Tous les automnes depuis cinq ans, Gilles Baron, Mario Belcourt, Luc Gilbert, Michel Gosselin et Raymond Massé laissent leurs femmes à la maison et prennent ensemble le large. Ce qui les rassemble ? La photographie. Ce qui les appelle ? Une maîtresse commune : le Kamouraska.
Cette quête photographique dans la région que plusieurs appellent toujours le « doux pays » a quelque chose d’un rendez-vous de « boys club ». « On ne le dit pas trop fort », chuchote pratiquement Michel Gosselin, conscient aujourd’hui de la connotation péjorative du terme.
Ce rendez-vous annuel qui s’échelonne sur plus d’une semaine n’a pourtant rien d’une ode à la masculinité toxique. Et comme Michel et ses amis sont tous retraités, l’exclusivité de leur cercle n’a rien à voir avec l’entretien de quelconques privilèges professionnels.
« Nous sommes tous membres d’un club de photographie dans notre coin de pays respectif », poursuit Michel, témoignant ainsi de la passion qui unit ses amis et lui. Et ils en pincent tous pour le Kamouraska, cela va s’en dire, alors pourquoi leur en vouloir ?
Toujours est-il que cette virée annuelle dans la région d’entrée du Bas-Saint-Laurent a quelque chose d’un rituel qu’on associe parfois aux « boys club » ou aux « fraternités étudiantes », même si elle ne fait de mal à personne. Chaque année, le quintette attend que la folie touristique de l’été soit terminée. Et quand la lumière commence tranquillement à changer, gracieuseté de l’automne qui brille de mille feux, et que le fleuve adoucit tranquillement cette transition entre l’été et l’hiver, ils se pointent le bout du nez.
Au lieu de partir pour la chasse à l’original, comme le feraient plusieurs hommes de leur âge au même moment, Gilles, Mario, Luc, Michel et Raymond vont à la chasse aux clichés du Kamouraska.
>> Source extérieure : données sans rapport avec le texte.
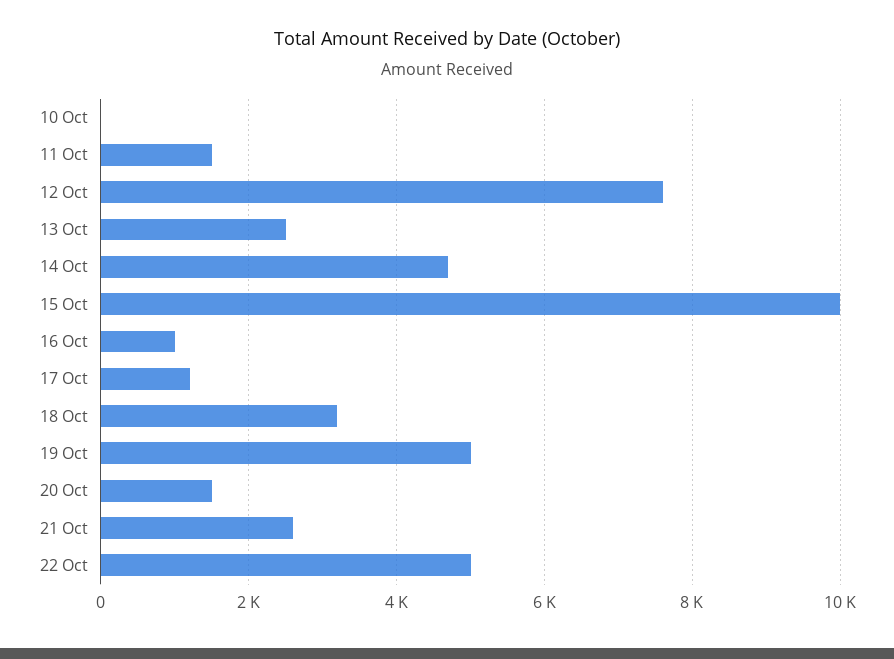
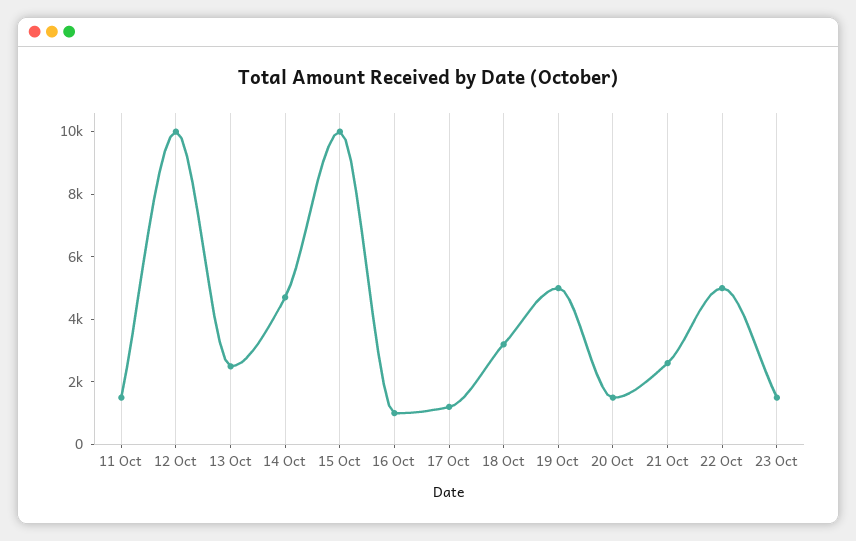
10 Oct: 0 -> none
12 Oct: 7600 -> 10000
23 Oct: none -> 1500

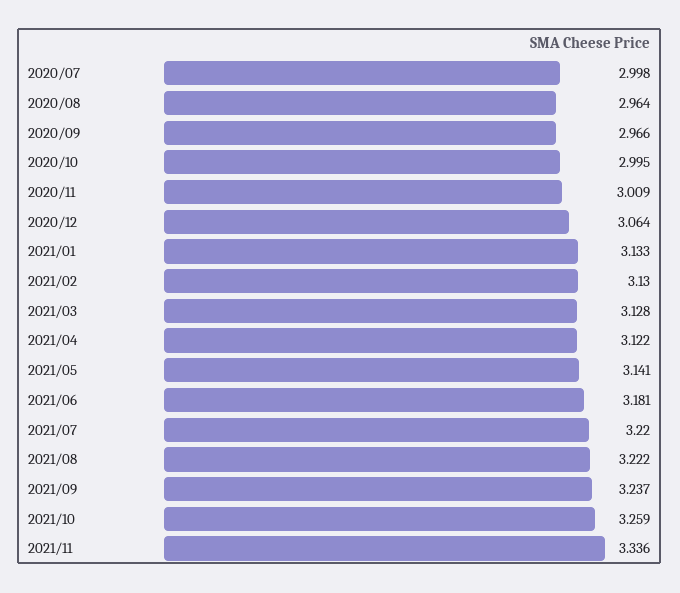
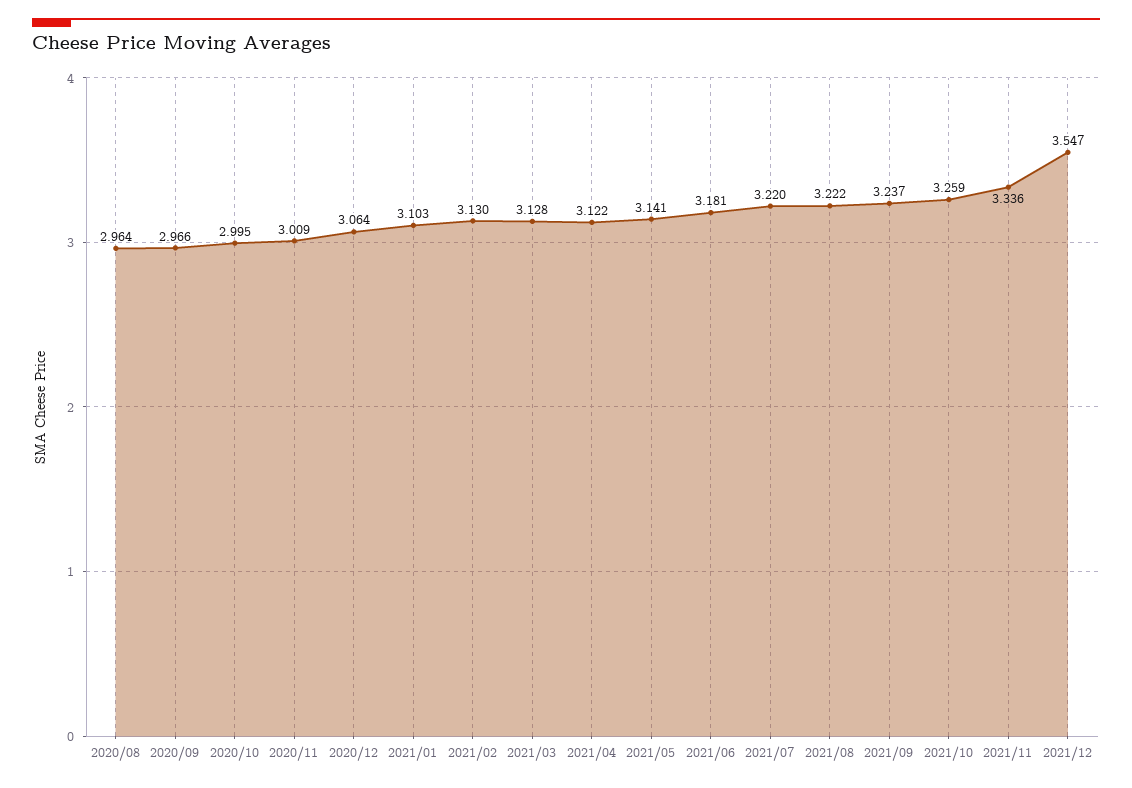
2020/07: 2.998 -> none
2021/01: 3.133 -> 3.103
2021/12: none -> 3.547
Leur camp de chasse est toujours le même, une maison au décor tout droit sorti des années 50 sur l’avenue Morel à Kamouraska, à deux minutes à pied des quais. « Je dirais que la maison est tout aussi photogénique que les paysages de la région », déclare Michel.
De cette maison, ils explorent le littoral, de La Pocatière à Saint-André, parfois même jusqu’à Rivière-du-Loup. Saint-Denis-De La Bouteillerie et ses roches en bordure de l’eau leur plaisent beaucoup. « C’est sûr que les couchers de soleil ont de quoi faire rêver au Kamouraska, mais les levers de soleil, qu’on peut observer dans les champs, à travers la nature et les granges, n’ont rien à envier non plus. »
La luminosité kamouraskoise à ce moment de l’année est d’ailleurs ce qui dicte l’horaire de contemplation des photographes. Tous les matins ils se lèvent à 5 h avec un plan de match bien précis, établis souvent la veille autour d’un bon verre de scotch et un peu d’anguille fumée, un mariage qu’ils ont découvert et dont les cinq raffolent depuis.
Du lever du soleil à la mi-journée, ils sillonnent berges et rangs pour capter ce qui leur parle. Ils reviennent ensuite pour le dîner et laissent passer l’effervescence de l’après-midi. Ils ressortent plus tard pour ne rien manquer du coucher de soleil.
Cinq visions
Les clichés cumulés au fil de ces escapades sont si nombreux que les cinq photographes ont décidé d’en publier le fruit dans un livre photo intitulé Cinq visions du Kamouraska. Les photos retenues ne respectent pas nécessairement de thème précis, de reconnaître bien humblement Michel Gosselin, qui a assumé l’assemblage de l’œuvre.
Imprimé en quantité très limitée, Cinq visions du Kamouraskaest disponible depuis le 18 janvier dernier au fr.blurb.ca. Le livre contient même quelques photos hivernales, comme quoi il y a eu entorse au rituel durant ces cinq années. Et comme une entorse en amène souvent une autre, Michel et ses amis envisagent un séjour de deux semaines au Kamouraska la prochaine fois. Gageons que le matériel pour un tome 2 ne manquera pas.